Тревога и перо

Пылал закат. Даже серость старой деревни не казалась такой удручающей в лучах оранжевого солнца, медленно опускающегося за горизонт. Облака превращались из пухлых белых овечек в красные, розовые и голубые волны, скользили по глади небес, мчались куда-то вдаль. 


Фиалка уже заснула. С каждым годом, Альбирео видел, она крепчала. Начинала больше есть и говорить, меньше слушать голос в голове, раньше ложиться спать. Последнее время она предпочитала спать у него, так как дети по вечерам любят возвращаться после прогулок шумной толпой и после ещё долго болтать на кроватях, рассказывая страшные истории и забывая, что главный их ночной кошмар всегда около. 


“Всё прекрасно” , - говорил себе Альбирео, но всё никак не мог успокоить бешеное сердце. Несмотря на положительные изменения в Фиалке,в храме, в жизни маленькой деревушки, мужчина чувствовал затылком надвигающуюся бурю, но не знал откуда её ждать. Он курил уже вторую скрутку - за это время уже перестал беспокоиться о своём здоровье, которое было изрядно испорчено ещё в юности. Курил и думал. Александр постарел. Ему было всего 44, но выглядел он старше - сказывались долгие годы, проведённые за тяжёлой работой и с надоедливыми детьми. Мужчина замечал, как кости неприятно ломило, зрение портилось. Чувствовать беспомощность перед жестокостью времени было невыносимо. Альбирео знал, что долго не проживёт. Он будто видел это ещё со своего рождения - с того зимнего снежного утра в полутьме поместья. Это неприятное, странное чувство всегда тянулось за ним тонкой линией, хваталось за его одежду,опутывало руки, ноги и разум. 


Тревога. 


Тревога перед смертья семьи, тревога перед вызовом демона, тревога сейчас. Шестое чувство редко подводило его, это было единственное чувство, которому он мог поддаться, несмотря на всю свою прагматичность и скептицизм. Альбирео не знал, что произойдёт, но думал, что это точно случится. 


Небо наполнилось глубоким синим цветом, появлялись первые звёзды и на всех людей теперь смотрела полная луна, возвышаясь, будто королева в замке над своими подданными. Альбирео поднял голову и попытался разглядеть созвездия, которые помнил с детства наизусть - его маленькая страсть и слабость. Но как бы он ни пытался себя отвлечь, мысли его сходились на одном. “Я не могу умереть”. Не то, чтобы у него была веская причина оставаться в этом старом храме с вечно грязными окнами и маленькими громкими детьми. Он прекрасно знал, что уйдёт отсюда очень легко. Только не сейчас,только не пока ему есть о ком заботиться. 


Глубоко внутри себя Альбирео лелеял одну мечту - смутную, но приятную. Ему хотелось, чтобы Фиалка прожила долгую и счастливую жизнь с любимым человеком, который мог бы заменить ей его.

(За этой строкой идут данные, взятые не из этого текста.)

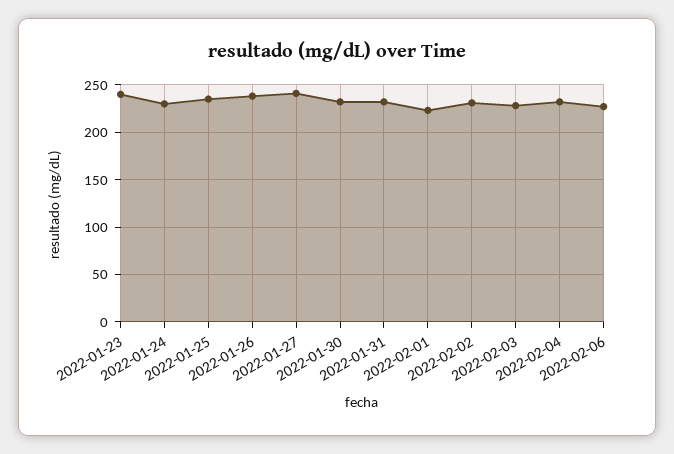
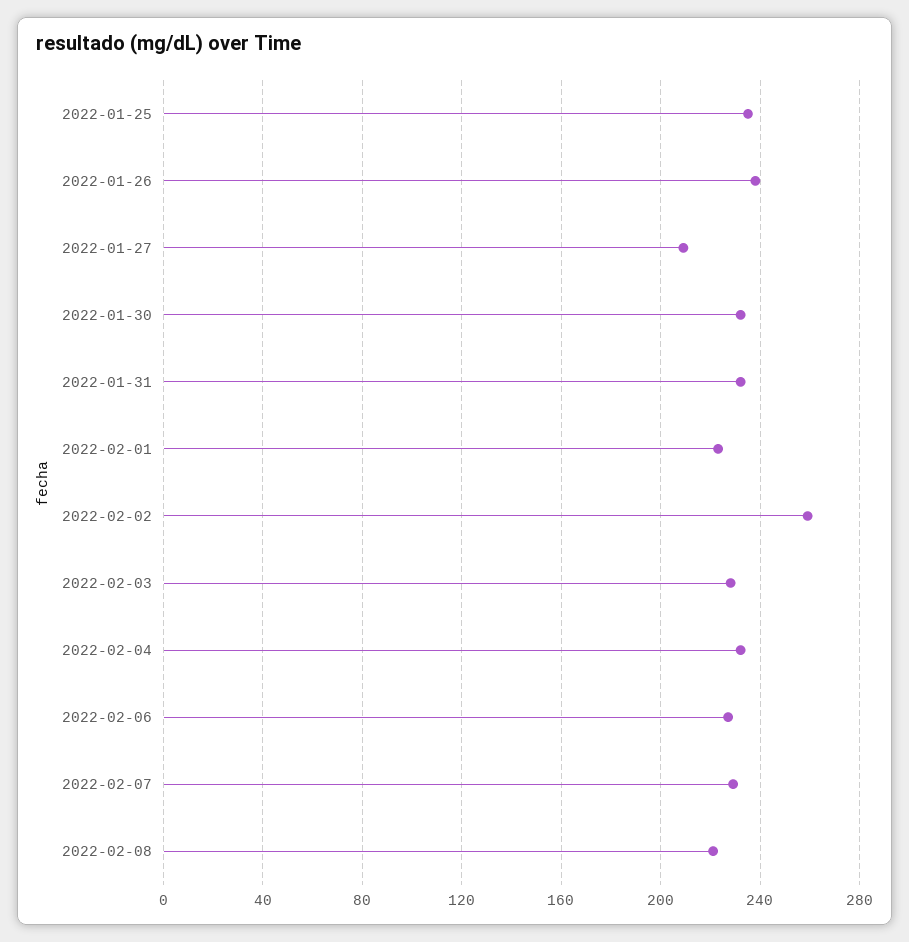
2022-01-23: 240 -> none
2022-01-24: 230 -> none
2022-01-27: 240 -> 210
2022-02-02: 230 -> 260
2022-02-07: none -> 230
2022-02-08: none -> 220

Однако она была так зависима, так слаба, что оставить её на кого-то не представлялось возможным. Но если подумать хоть на мгновение, представить, что эта девочка когда-то превратится в замечательную леди, будет ли ей интересен старый учитель, воспитавший потерявшееся дитя? Будет ли ей интересна его история? 


“Возможно”, - анализировал он долгими тёмными ночами - “Я просто оправдываю своё желание к письму. Возможно, мне просто некому больше открыться”. И это было так. Хотелось верить, что когда Фиалка (если вдруг) станет взрослой, самостоятельной и достаточно сильной, она прочтёт его (не)большую эпитафию и, может, даже восхититься. Альбирео чувствовал, что отдать своё прошлое листу бумаги было бы чем-то приятным.

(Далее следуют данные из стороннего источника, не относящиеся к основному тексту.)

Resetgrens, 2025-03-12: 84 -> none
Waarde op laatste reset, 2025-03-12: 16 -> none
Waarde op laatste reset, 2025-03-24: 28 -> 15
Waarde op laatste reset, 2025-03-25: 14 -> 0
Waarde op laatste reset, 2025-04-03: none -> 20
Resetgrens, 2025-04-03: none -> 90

Поэтому он сел писать - теми самыми ночами, когда луна прокрадывалась в его спалню и опадала своими лучами на глаза, не давая уснуть, принося с собой тяжёлые мысли. Он долго писал, писал всё, что приходило в голову, а потом зачёркивал и переписывал для более удобоваримого вида и в этом находил своё успокоение. Рассказать о своей судьбе всегда хотелось, но было некому и только когда Альбирео начал изливать душу куску пергамента, он понял, насколько тяжёлый груз нёс всё это время. 


“Этот глупый пилигрим давно потерялся, его ноша стала слишком велика для старых плеч”, - записал он на первой странице - “Если мой молодой пилигрим тоже почувствует, что потерялся, в особо тяжёлые моменты, пусть открывает эту эпитафию старого друга”.


Он правда надеется, что после смерти Фиалка сможет прочесть несколько строк признания и, возможно, искреннего раскаяния. А ещё небольшой подарок в виде фамилии его рода - она его дочь и имеет право ей называться.